Durante la extracción mantener el pene del verraco horizontal y paralelo al suelo
para evitar que por el escurran impurezas al vaso de recogida.

Realizar la extracción de machos problemáticos al final para evitar
contaminaciones cruzadas.

Limpiar la sala de recogida tras cada jornada y la cuadra del verraco al menos una
vez a la semana utilizando un producto desinfectante.

Lavar el material reutilizable del laboratorio con un detergente neutro que no deje residuos, después aclararlo con agua destilada, y en caso de que el material lo permita, esterilizarlo por calor en la estufa (120ºC durante 2h. por ejemplo).

Lavar el laboratorio diariamente (suelo y superficies) con detergentes que no dejen residuos.

Hacer circular cada día solución jabonosa por los circuitos y gomas de máquinas y bombas peristálticas, aclarar con agua destilada y volver a hacer circular alcohol de 70º, aclarando con agua destilada antes de su nuevo uso.

Especial relevancia, hasta el punto de convertirse en un punto crítico en si mismas, tienen las gomas y conductos de las máquinas como las líneas de envasado, bombas peristálticas en general y cualquier circuito por el que pase el semen o el diluyente.
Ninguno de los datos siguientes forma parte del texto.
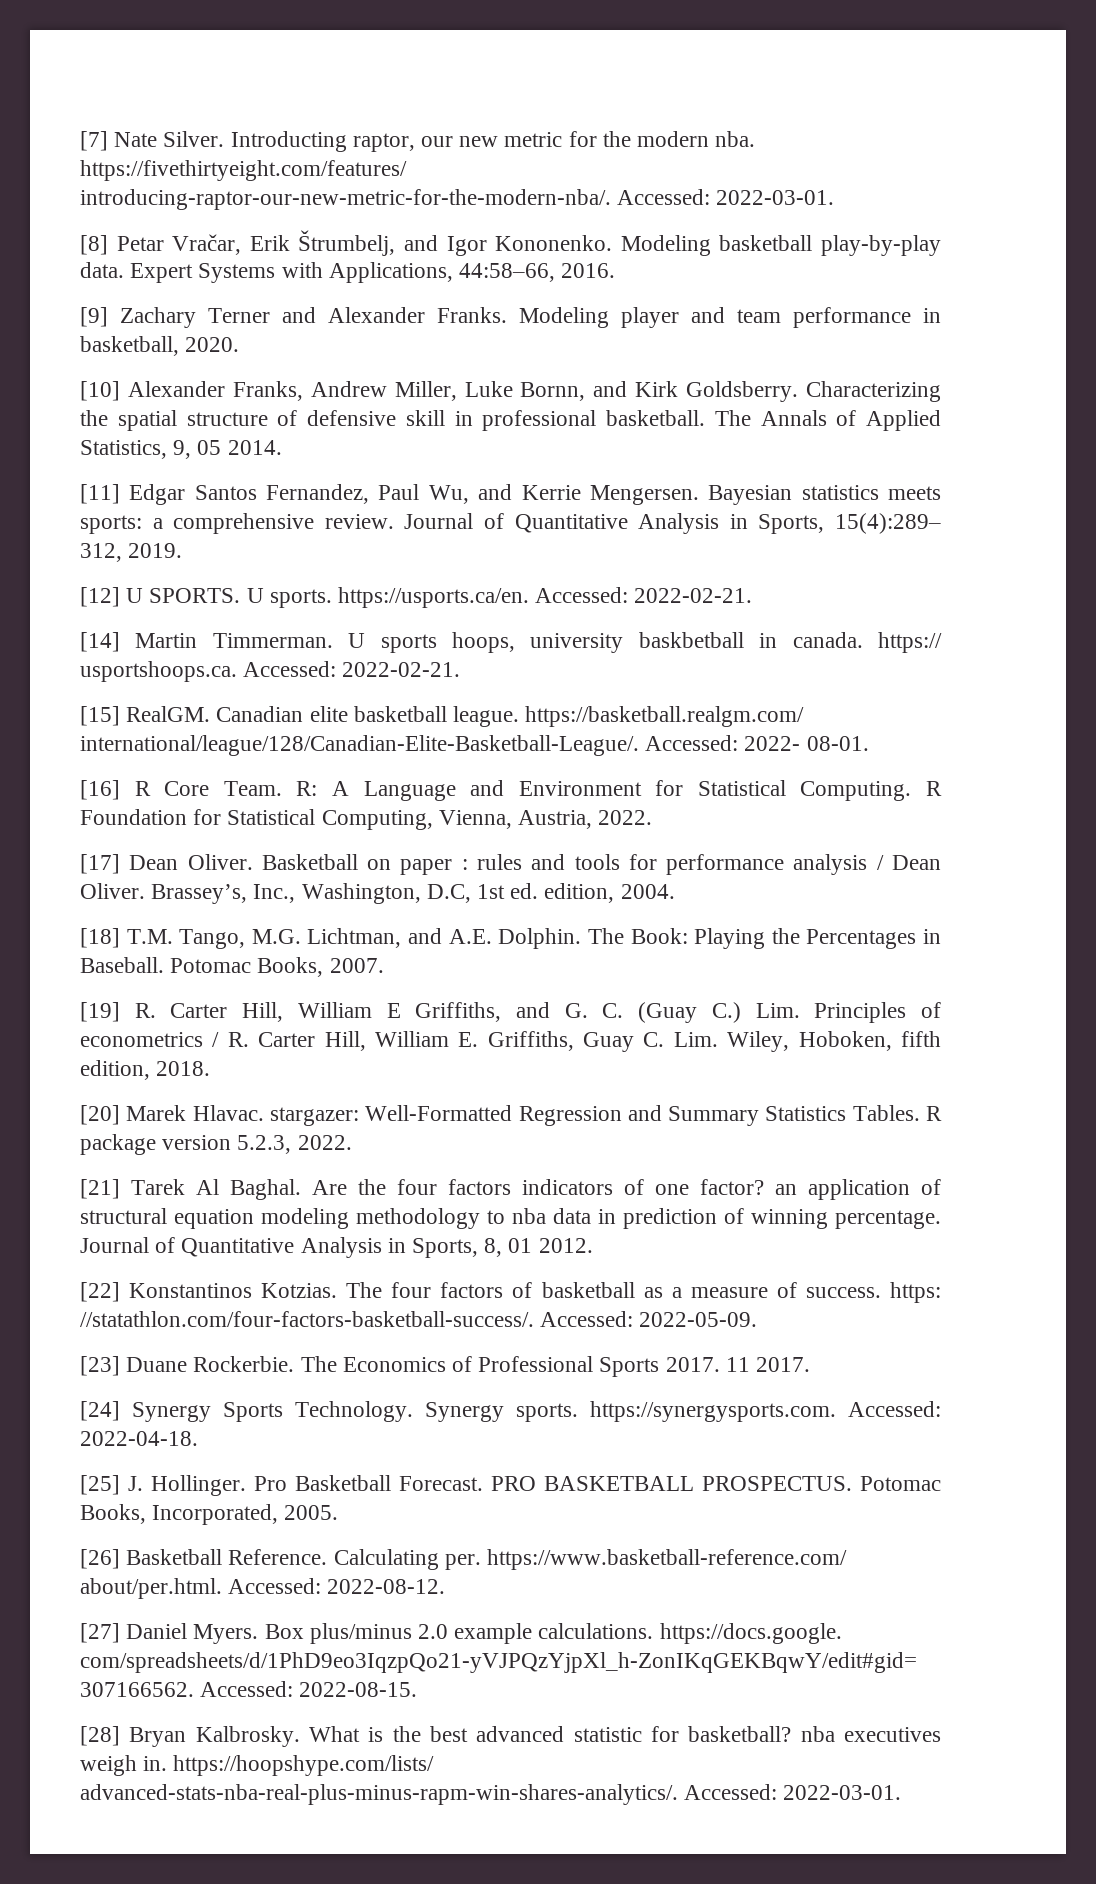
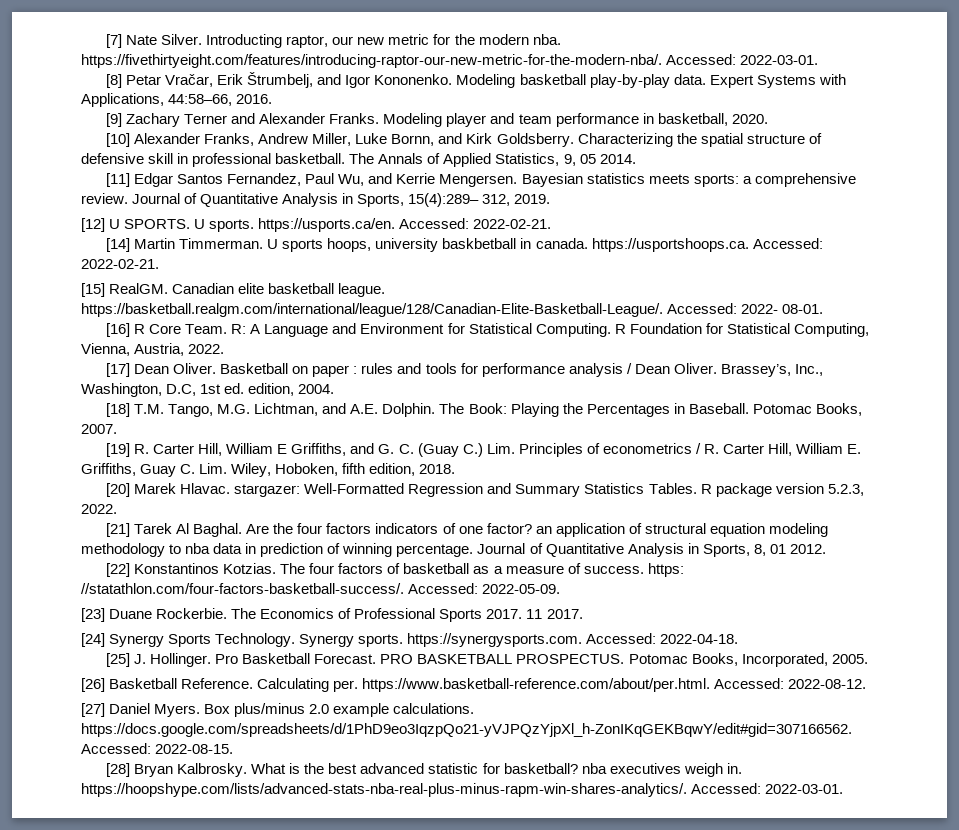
[80,160,407,181] [80,189,611,210] https://fivethirtyeight.com/features/ introducing-raptor-our-new-metric-for-the-modern-nba/. -> [81,54,662,68] https://fivethirtyeight.com/features/introducing-raptor-our-new-metric-for-the-modern-nba/.
[877,632,942,653] [80,661,237,682] https:// usportshoops.ca. -> [591,238,749,252] https://usportshoops.ca.
[525,706,805,727] [80,735,639,756] https://basketball.realgm.com/ international/league/128/Canadian-Elite-Basketball-League/. -> [81,303,663,317] https://basketball.realgm.com/international/league/128/Canadian-Elite-Basketball-League/.
[487,1549,848,1570] [80,1578,222,1599] https://www.basketball-reference.com/ about/per.html. -> [362,678,711,692] https://www.basketball-reference.com/about/per.html.
[659,1623,842,1644] [80,1652,917,1673] [80,1682,194,1697] https://docs.google. com/spreadsheets/d/1PhD9eo3IqzpQo21-yVJPQzYjpXl_h-ZonIKqGEKBqwY/edit#gid= 307166562. -> [81,723,852,737] https://docs.google.com/spreadsheets/d/1PhD9eo3IqzpQo21-yVJPQzYjpXl_h-ZonIKqGEKBqwY/edit#gid=307166562.
[173,1755,435,1776] [80,1784,678,1805] https://hoopshype.com/lists/ advanced-stats-nba-real-plus-minus-rapm-win-shares-analytics/. -> [81,783,687,797] https://hoopshype.com/lists/advanced-stats-nba-real-plus-minus-rapm-win-shares-analytics/.

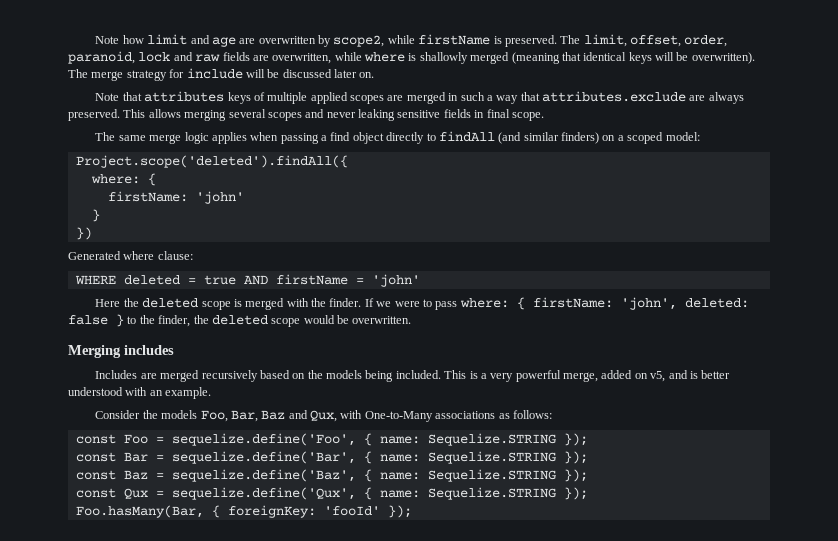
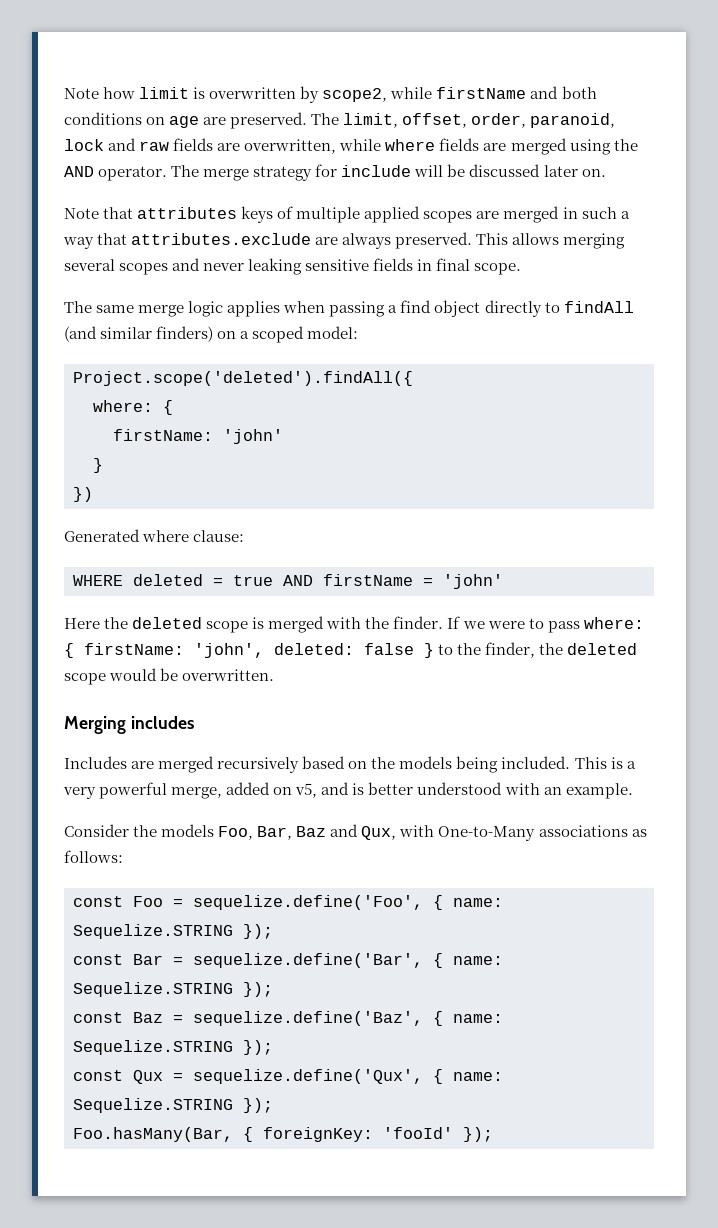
[190,35,256,47] and age are -> [193,87,206,99] is
[493,36,502,44] is -> [530,86,597,99] [64,112,227,128] and both conditions on age are
[408,52,755,64] is shallowly merged (meaning that identical keys will be overwritten). -> [439,138,638,155] [64,166,168,181] fields are merged using the AND operator.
Esto obedece a que su luz interior constituye un lugar ideal para que las bacterias se acantonen, ya que se dan las condiciones idóneas de humedad y temperatura si estos sistemas no son correctamente desinfectados.

Se hace por tanto necesario resaltar la importancia que reviste la concienzuda limpieza y desinfección diaria de todo el material que entra en contacto con el semen y el diluyente, pues estos, dada su composición rica en nutrientes, se ofrecen como medios de cultivo idóneos para el desarrollo de microorganismos a pesar de la inclusión de antibióticos; a los cuales, por otra parte, cada vez es mayor el número de bacterias que presentan resistencias.

No en vano, algunas de estas especies bacterianas aisladas e identificadas en cultivos de dosis seminales (es el caso por ejemplo de Serratia marcescens) son las mismas responsables de no pocos procesos nosocomiales en las unidades de cuidados intensivos de los hospitales; haciendo harto complicada la tarea de los médicos a la hora de hacerles frente dada su enorme capacidad para desarrollar resistencias, incluso a antibióticos de la más reciente aparición.

Conviene reseñar, por otra parte, que la inclusión de combinaciones antibióticas en la formulación de los diluyentes tiene como objetivo el inhibir la proliferación bacteriana para conservar el mayor tiempo posible la vida útil de las dosis seminales; no el eliminar su presencia de las mismas. Cuanto más potente y de mayor espectro sea esta combinación antibiótica, mejor desarrollará su función, pero ante la presencia de presiones de infección altas o aparición de cepas resistentes no queda más alternativa que potenciar las medidas de higiene y desinfección.

 

Rafael Arlegui González

Veterinario – departamento técnico, Magapor, S.L.